If Chrome console shows `chrome-extension://...` errors (message port / frame errors),
those are from browser extensions (often password managers), not from this app. Test
in Incognito mode (with extensions disabled) to verify app behavior.
### More details
- Full cross-platform setup: [development.md](./development.md)
- Backend setup and workflow: [backend/README.md](./backend/README.md)

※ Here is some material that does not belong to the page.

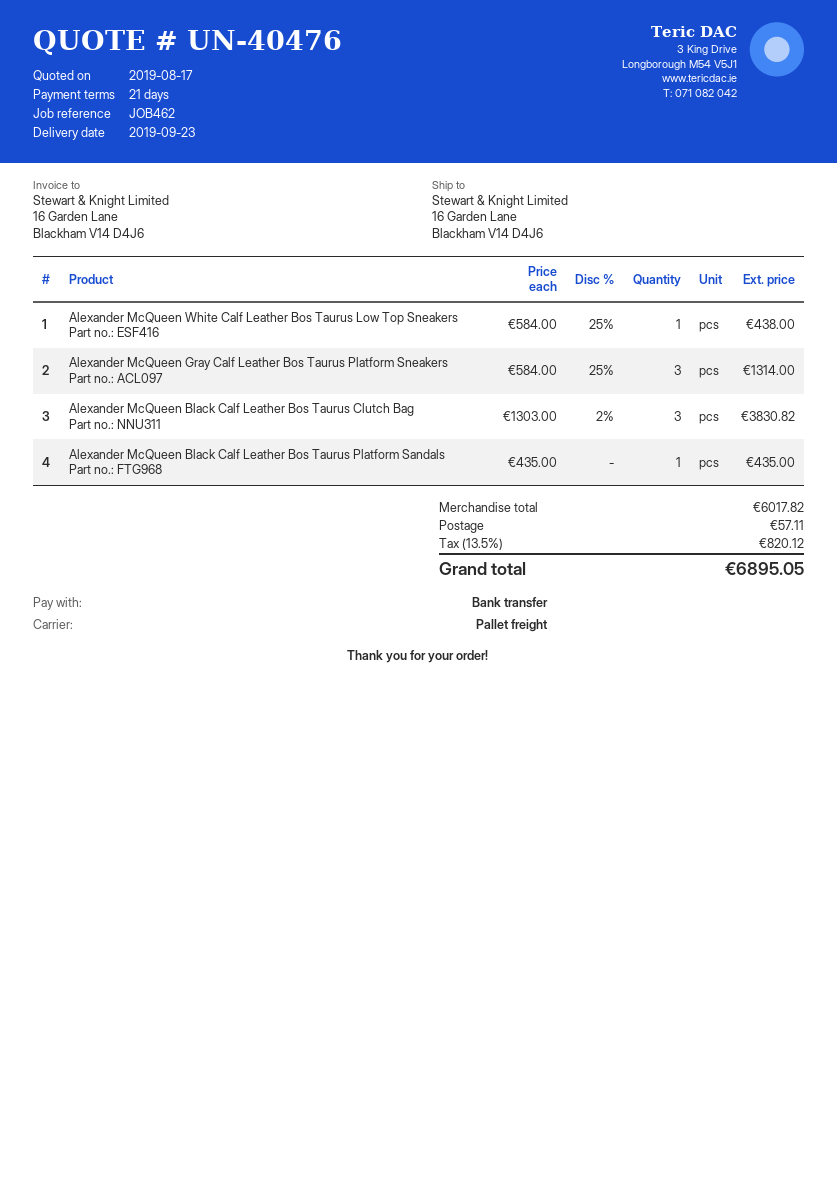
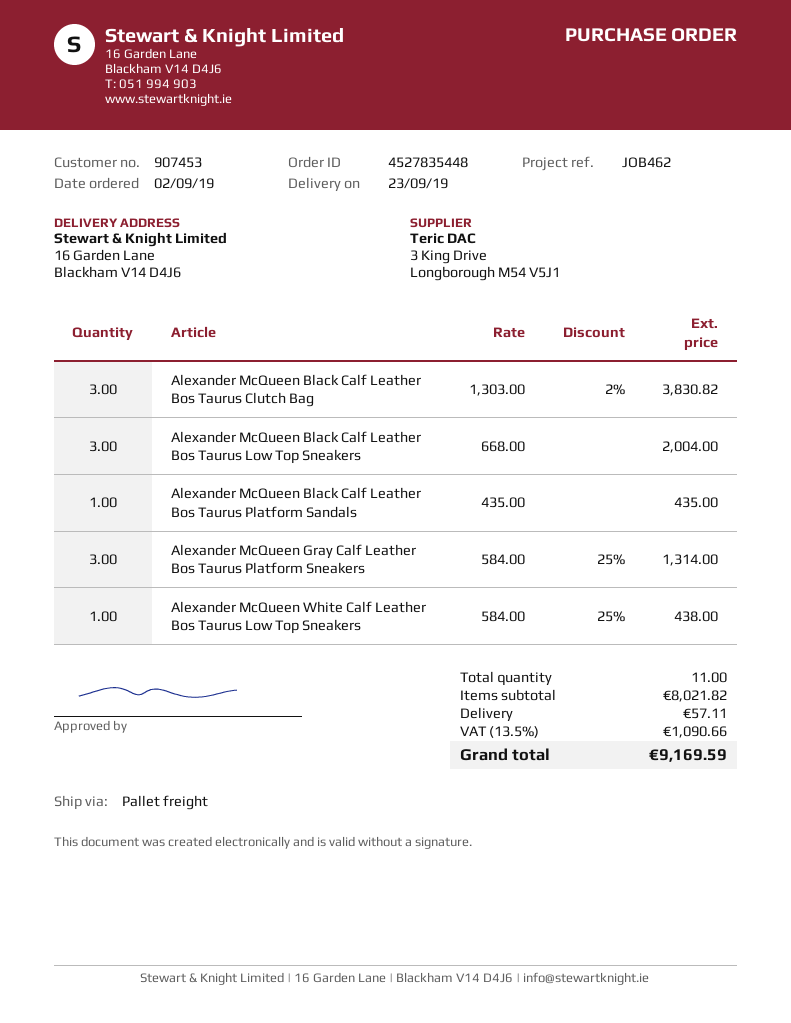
Alexander McQueen Black Calf Leather Bos Taurus Low Top Sneakers: none -> 3 x 668.00 = 2004.00
subtotal: 6017.82 -> 8021.82
tax: 13.5% = 820.12 -> 13.5% = 1090.66
total: 6895.05 -> 9169.59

- Frontend setup and workflow: [frontend/README.md](./frontend/README.md)
## Security Configuration
Before any shared or production deployment, rotate all default `changethis` credentials and secrets in `.env`.
At minimum, update:
- `SECRET_KEY`
- `FIRST_SUPERUSER_PASSWORD`
- `POSTGRES_PASSWORD`
Deployment guidance: [deployment.md](./deployment.md)
## Further Reading
- [Release Notes](./release-notes.md)
- [Contributing](./CONTRIBUTING.md)
- [Security Policy](./SECURITY.md)
- [Roadmap](./ROADMAP.md)
- [Code of Conduct](./CODE_OF_CONDUCT.md)
- [Support](./SUPPORT.md)
- [Governance](./GOVERNANCE.md)
- [Changelog](./CHANGELOG.md)
## License
This project is licensed under the terms of the MIT license.